_The data_.
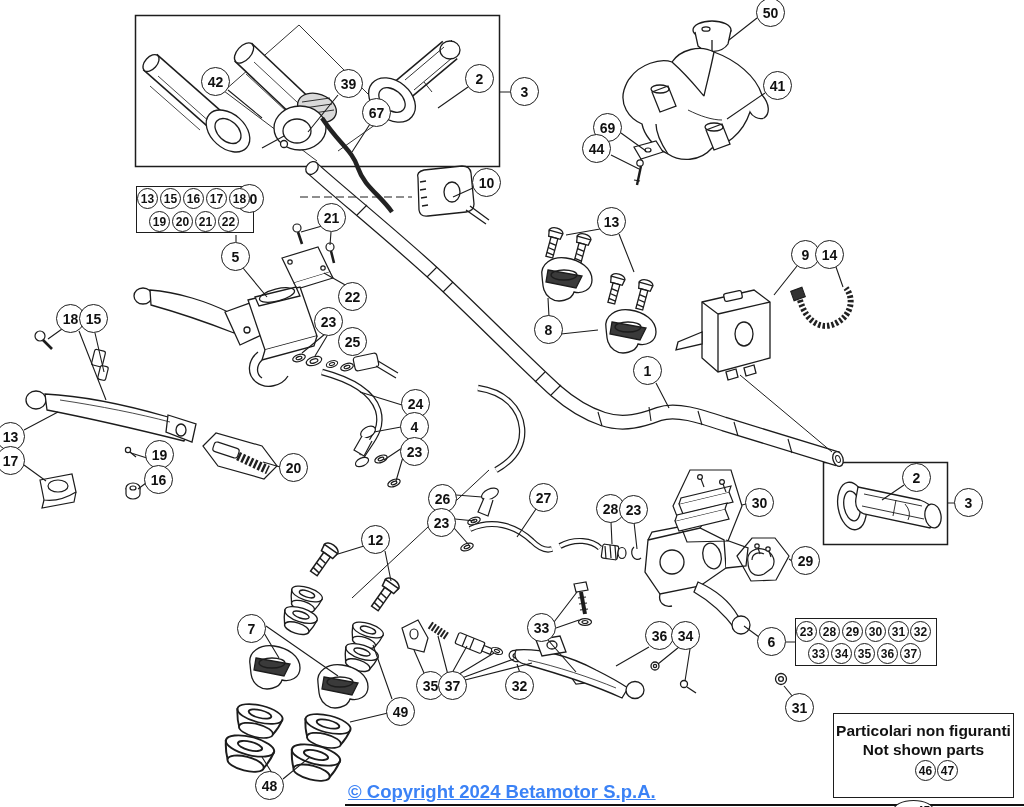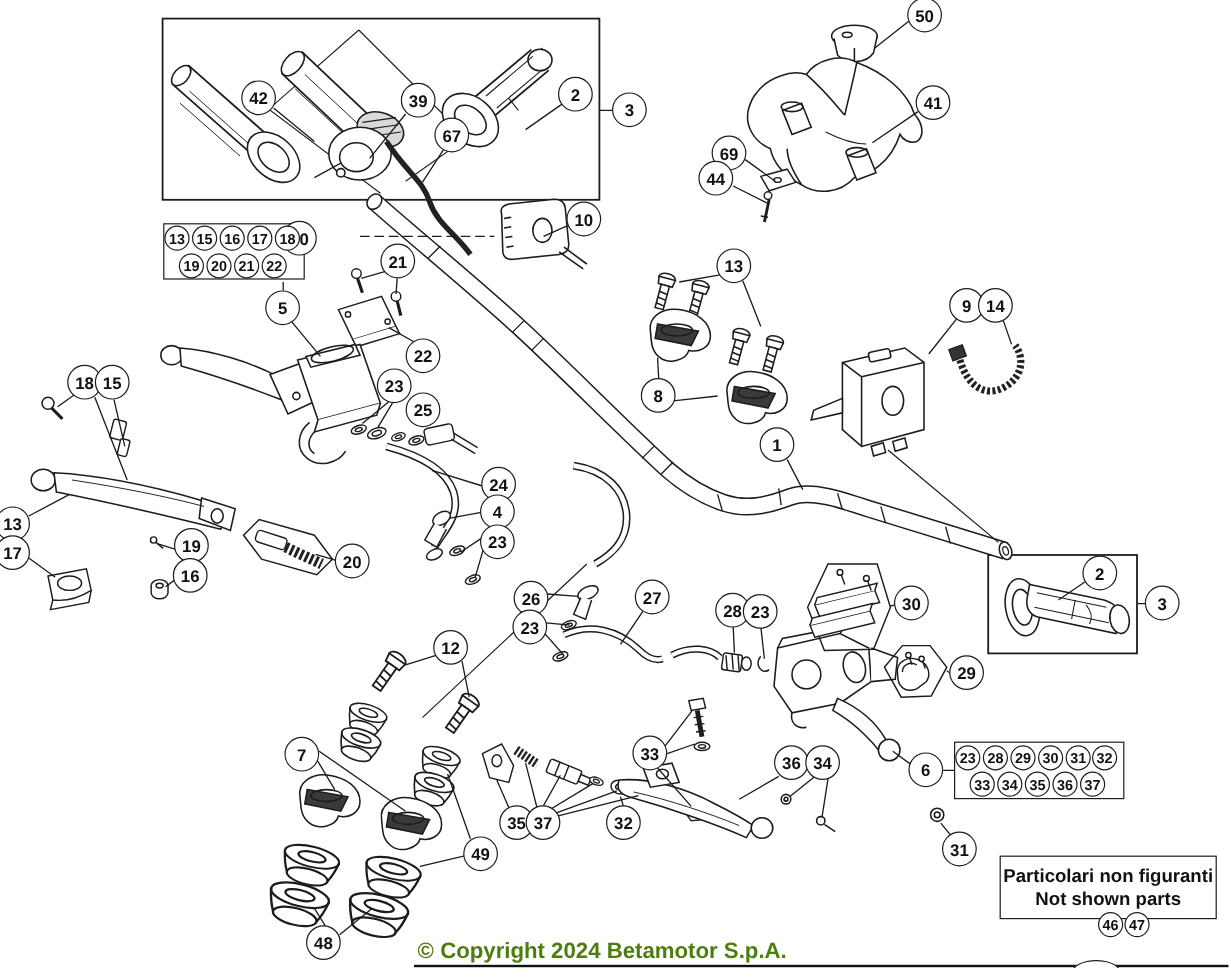--- a/index.html
+++ b/index.html
@@ -11,26 +11,26 @@
            background:#fff;display:flex;align-items:center;justify-content:center;
            font:700 14px/1 "Liberation Sans",sans-serif;color:#111;box-sizing:content-box;z-index:6;}
   .mini{position:absolute;width:19px;height:19px;border:1.4px solid #1d1d1d;border-radius:50%;
         background:#fff;display:flex;align-items:center;justify-content:center;
         font:700 12px/1 "Liberation Sans",sans-serif;color:#111;box-sizing:content-box;z-index:6;}
   #watermark{position:absolute;left:352px;top:304px;font:700 170px/1 "DejaVu Sans",sans-serif;
              letter-spacing:10px;color:transparent;
              background-image:radial-gradient(circle,rgba(110,116,122,.95) 1px,rgba(0,0,0,0) 1.45px);
              background-size:5px 5px;-webkit-background-clip:text;background-clip:text;
              opacity:.42;z-index:1;user-select:none;}
-  #notshown{position:absolute;left:833px;top:713px;width:181px;height:53px;border:1.5px solid #1d1d1d;
+  #notshown{position:absolute;left:833px;top:713px;width:181px;height:85px;border:1.5px solid #1d1d1d;
             box-sizing:border-box;text-align:center;padding-top:7px;z-index:5;background:#fff;}
   #notshown .l1{font:700 15.5px/1.25 "Liberation Sans",sans-serif;color:#111;}
   #notshown .l2{font:700 15.5px/1.25 "Liberation Sans",sans-serif;color:#111;}
   #copyright{position:absolute;left:348px;top:781px;font:700 18.5px/1.2 "Liberation Sans",sans-serif;
-             color:#4d7c0f;z-index:5;}
+             color:#3b82f6;z-index:5;text-decoration:underline;}
   #bottomline{position:absolute;left:345px;top:804px;width:679px;height:2px;background:#111;z-index:5;}
   svg .ln{stroke:#1c1c1c;stroke-width:1.1;}
 </style>
 </head>
 <body>
 
 <div id="stage">
 
 
   <svg id="art" width="1024" height="807" viewBox="0 0 1024 807">

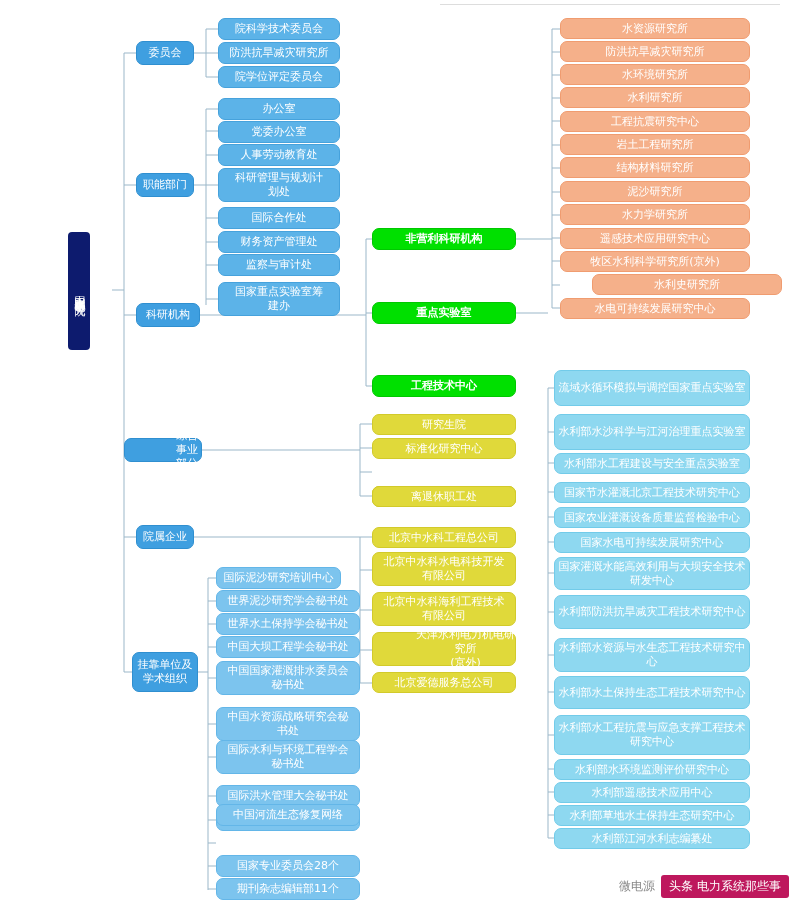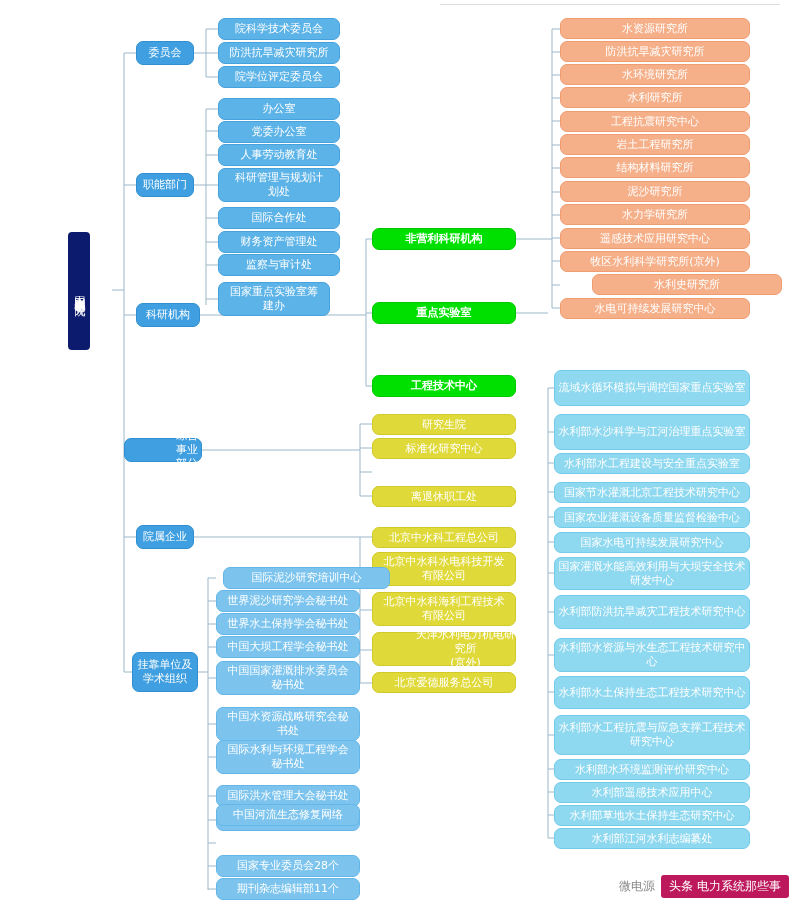--- a/index.html
+++ b/index.html
@@ -143,21 +143,21 @@
   <div class="node bluemid" style="left:218px;top:66px;width:122px;height:22px;">院学位评定委员会</div>
 
   <div class="node bluemid" style="left:218px;top:98px;width:122px;height:22px;">办公室</div>
   <div class="node bluemid" style="left:218px;top:121px;width:122px;height:22px;">党委办公室</div>
   <div class="node bluemid" style="left:218px;top:144px;width:122px;height:22px;">人事劳动教育处</div>
   <div class="node bluemid" style="left:218px;top:168px;width:122px;height:34px;white-space:pre-line;">科研管理与规划计
 划处</div>
   <div class="node bluemid" style="left:218px;top:207px;width:122px;height:22px;">国际合作处</div>
   <div class="node bluemid" style="left:218px;top:231px;width:122px;height:22px;">财务资产管理处</div>
   <div class="node bluemid" style="left:218px;top:254px;width:122px;height:22px;">监察与审计处</div>
-  <div class="node bluemid" style="left:218px;top:282px;width:112px;height:34px;white-space:pre-line;">国家重点实验室筹
+  <div class="node bluemid" style="left:218px;top:282px;width:122px;height:34px;white-space:pre-line;">国家重点实验室筹
 建办</div>
 
   <div class="node green" style="left:372px;top:228px;width:144px;height:22px;">非营利科研机构</div>
   <div class="node green" style="left:372px;top:302px;width:144px;height:22px;">重点实验室</div>
   <div class="node green" style="left:372px;top:375px;width:144px;height:22px;">工程技术中心</div>
 
   <div class="node orange" style="left:560px;top:18px;width:190px;height:21px;">水资源研究所</div>
   <div class="node orange" style="left:560px;top:41px;width:190px;height:21px;">防洪抗旱减灾研究所</div>
   <div class="node orange" style="left:560px;top:64px;width:190px;height:21px;">水环境研究所</div>
   <div class="node orange" style="left:560px;top:87px;width:190px;height:21px;">水利研究所</div>
@@ -194,21 +194,21 @@
 
   <div class="node yellow" style="left:372px;top:527px;width:144px;height:21px;">北京中水科工程总公司</div>
   <div class="node yellow" style="left:372px;top:552px;width:144px;height:34px;white-space:pre-line;">北京中水科水电科技开发
 有限公司</div>
   <div class="node yellow" style="left:372px;top:592px;width:144px;height:34px;white-space:pre-line;">北京中水科海利工程技术
 有限公司</div>
   <div class="node yellow" style="left:372px;top:632px;width:144px;height:34px;white-space:pre-line;padding-left:43px;">天津水利电力机电研究所
 (京外)</div>
   <div class="node yellow" style="left:372px;top:672px;width:144px;height:21px;">北京爱德服务总公司</div>
 
-  <div class="node lightblue" style="left:223px;top:567px;width:167px;height:22px;text-align:right;">国际泥沙研究培训中心</div>
+  <div class="node lightblue" style="left:216px;top:567px;width:125px;height:22px;text-align:right;">国际泥沙研究培训中心</div>
   <div class="node lightblue" style="left:216px;top:590px;width:144px;height:22px;">世界泥沙研究学会秘书处</div>
   <div class="node lightblue" style="left:216px;top:613px;width:144px;height:22px;">世界水土保持学会秘书处</div>
   <div class="node lightblue" style="left:216px;top:636px;width:144px;height:22px;">中国大坝工程学会秘书处</div>
   <div class="node lightblue" style="left:216px;top:661px;width:144px;height:34px;white-space:pre-line;">中国国家灌溉排水委员会
 秘书处</div>
   <div class="node lightblue" style="left:216px;top:707px;width:144px;height:34px;white-space:pre-line;">中国水资源战略研究会秘
 书处</div>
   <div class="node lightblue" style="left:216px;top:740px;width:144px;height:34px;white-space:pre-line;">国际水利与环境工程学会
 秘书处</div>
   <div class="node lightblue" style="left:216px;top:785px;width:144px;height:22px;">国际洪水管理大会秘书处</div>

_Task statement_.
A word-for-word copy of the data, without its pictures, is what is needed.

_Answer to the problem_.
--- a/index.html
+++ b/index.html
@@ -11,26 +11,26 @@
            background:#fff;display:flex;align-items:center;justify-content:center;
            font:700 14px/1 "Liberation Sans",sans-serif;color:#111;box-sizing:content-box;z-index:6;}
   .mini{position:absolute;width:19px;height:19px;border:1.4px solid #1d1d1d;border-radius:50%;
         background:#fff;display:flex;align-items:center;justify-content:center;
         font:700 12px/1 "Liberation Sans",sans-serif;color:#111;box-sizing:content-box;z-index:6;}
   #watermark{position:absolute;left:352px;top:304px;font:700 170px/1 "DejaVu Sans",sans-serif;
              letter-spacing:10px;color:transparent;
              background-image:radial-gradient(circle,rgba(110,116,122,.95) 1px,rgba(0,0,0,0) 1.45px);
              background-size:5px 5px;-webkit-background-clip:text;background-clip:text;
              opacity:.42;z-index:1;user-select:none;}
-  #notshown{position:absolute;left:833px;top:713px;width:181px;height:53px;border:1.5px solid #1d1d1d;
+  #notshown{position:absolute;left:833px;top:713px;width:181px;height:85px;border:1.5px solid #1d1d1d;
             box-sizing:border-box;text-align:center;padding-top:7px;z-index:5;background:#fff;}
   #notshown .l1{font:700 15.5px/1.25 "Liberation Sans",sans-serif;color:#111;}
   #notshown .l2{font:700 15.5px/1.25 "Liberation Sans",sans-serif;color:#111;}
   #copyright{position:absolute;left:348px;top:781px;font:700 18.5px/1.2 "Liberation Sans",sans-serif;
-             color:#4d7c0f;z-index:5;}
+             color:#3b82f6;z-index:5;text-decoration:underline;}
   #bottomline{position:absolute;left:345px;top:804px;width:679px;height:2px;background:#111;z-index:5;}
   svg .ln{stroke:#1c1c1c;stroke-width:1.1;}
 </style>
 </head>
 <body>
 
 <div id="stage">
 
 
   <svg id="art" width="1024" height="807" viewBox="0 0 1024 807">

--- a/index.html
+++ b/index.html
@@ -143,21 +143,21 @@
   <div class="node bluemid" style="left:218px;top:66px;width:122px;height:22px;">院学位评定委员会</div>
 
   <div class="node bluemid" style="left:218px;top:98px;width:122px;height:22px;">办公室</div>
   <div class="node bluemid" style="left:218px;top:121px;width:122px;height:22px;">党委办公室</div>
   <div class="node bluemid" style="left:218px;top:144px;width:122px;height:22px;">人事劳动教育处</div>
   <div class="node bluemid" style="left:218px;top:168px;width:122px;height:34px;white-space:pre-line;">科研管理与规划计
 划处</div>
   <div class="node bluemid" style="left:218px;top:207px;width:122px;height:22px;">国际合作处</div>
   <div class="node bluemid" style="left:218px;top:231px;width:122px;height:22px;">财务资产管理处</div>
   <div class="node bluemid" style="left:218px;top:254px;width:122px;height:22px;">监察与审计处</div>
-  <div class="node bluemid" style="left:218px;top:282px;width:112px;height:34px;white-space:pre-line;">国家重点实验室筹
+  <div class="node bluemid" style="left:218px;top:282px;width:122px;height:34px;white-space:pre-line;">国家重点实验室筹
 建办</div>
 
   <div class="node green" style="left:372px;top:228px;width:144px;height:22px;">非营利科研机构</div>
   <div class="node green" style="left:372px;top:302px;width:144px;height:22px;">重点实验室</div>
   <div class="node green" style="left:372px;top:375px;width:144px;height:22px;">工程技术中心</div>
 
   <div class="node orange" style="left:560px;top:18px;width:190px;height:21px;">水资源研究所</div>
   <div class="node orange" style="left:560px;top:41px;width:190px;height:21px;">防洪抗旱减灾研究所</div>
   <div class="node orange" style="left:560px;top:64px;width:190px;height:21px;">水环境研究所</div>
   <div class="node orange" style="left:560px;top:87px;width:190px;height:21px;">水利研究所</div>
@@ -194,21 +194,21 @@
 
   <div class="node yellow" style="left:372px;top:527px;width:144px;height:21px;">北京中水科工程总公司</div>
   <div class="node yellow" style="left:372px;top:552px;width:144px;height:34px;white-space:pre-line;">北京中水科水电科技开发
 有限公司</div>
   <div class="node yellow" style="left:372px;top:592px;width:144px;height:34px;white-space:pre-line;">北京中水科海利工程技术
 有限公司</div>
   <div class="node yellow" style="left:372px;top:632px;width:144px;height:34px;white-space:pre-line;padding-left:43px;">天津水利电力机电研究所
 (京外)</div>
   <div class="node yellow" style="left:372px;top:672px;width:144px;height:21px;">北京爱德服务总公司</div>
 
-  <div class="node lightblue" style="left:223px;top:567px;width:167px;height:22px;text-align:right;">国际泥沙研究培训中心</div>
+  <div class="node lightblue" style="left:216px;top:567px;width:125px;height:22px;text-align:right;">国际泥沙研究培训中心</div>
   <div class="node lightblue" style="left:216px;top:590px;width:144px;height:22px;">世界泥沙研究学会秘书处</div>
   <div class="node lightblue" style="left:216px;top:613px;width:144px;height:22px;">世界水土保持学会秘书处</div>
   <div class="node lightblue" style="left:216px;top:636px;width:144px;height:22px;">中国大坝工程学会秘书处</div>
   <div class="node lightblue" style="left:216px;top:661px;width:144px;height:34px;white-space:pre-line;">中国国家灌溉排水委员会
 秘书处</div>
   <div class="node lightblue" style="left:216px;top:707px;width:144px;height:34px;white-space:pre-line;">中国水资源战略研究会秘
 书处</div>
   <div class="node lightblue" style="left:216px;top:740px;width:144px;height:34px;white-space:pre-line;">国际水利与环境工程学会
 秘书处</div>
   <div class="node lightblue" style="left:216px;top:785px;width:144px;height:22px;">国际洪水管理大会秘书处</div>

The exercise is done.